What needs to be done = Every entry is to be returned unchanged, and no picture is to be included.

(Data records)
- - - - - - -
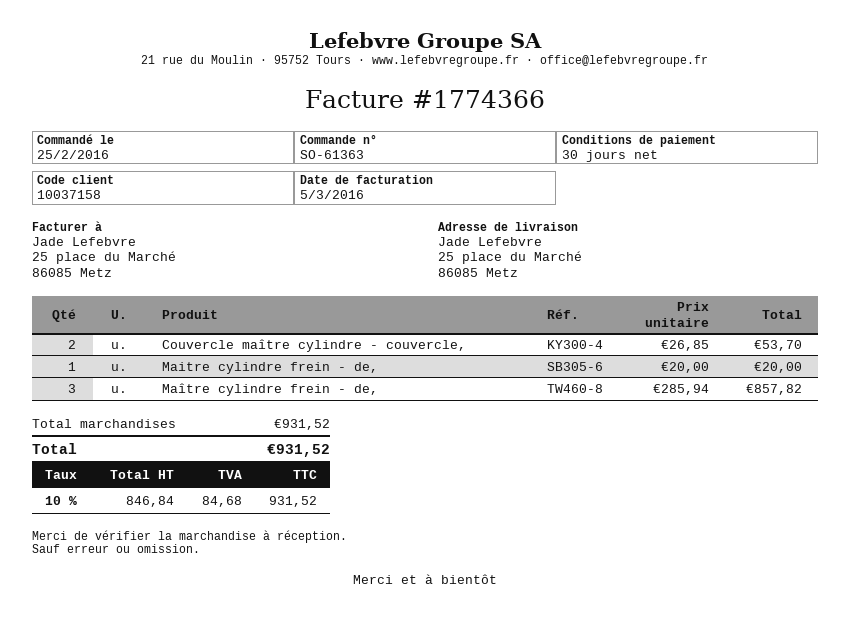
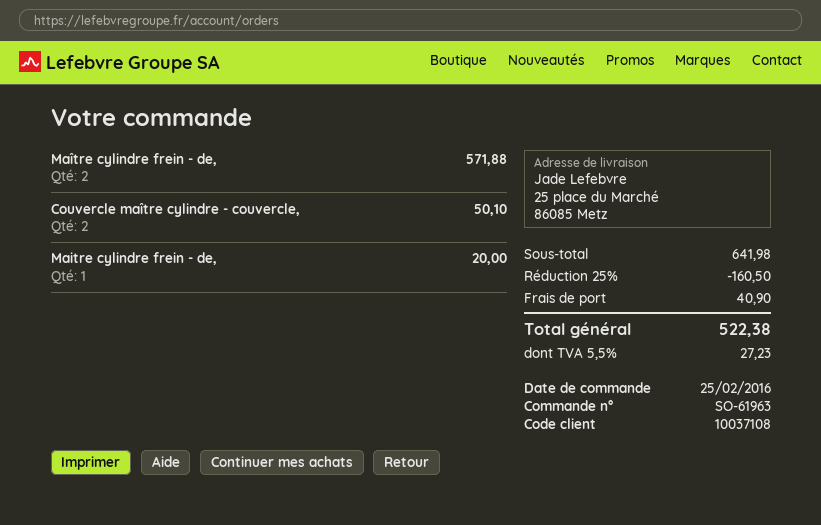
order number: SO-61363 -> SO-61963
customer number: 10037158 -> 10037108
Couvercle maître cylindre - couvercle,: 2 for 53.70 -> 2 for 50.10
Maître cylindre frein - de,: 3 for 857.82 -> 2 for 571.88
subtotal: 931.52 -> 641.98
discount: none -> 25% = 160.50
shipping: none -> 40.90
tax: 10% = 84.68 -> 5.5% = 27.23
total: 931.52 -> 522.38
- - - - - - -
Solution below =
order number: SO-61363 -> SO-61963
customer number: 10037158 -> 10037108
Couvercle maître cylindre - couvercle,: 2 for 53.70 -> 2 for 50.10
Maître cylindre frein - de,: 3 for 857.82 -> 2 for 571.88
subtotal: 931.52 -> 641.98
discount: none -> 25% = 160.50
shipping: none -> 40.90
tax: 10% = 84.68 -> 5.5% = 27.23
total: 931.52 -> 522.38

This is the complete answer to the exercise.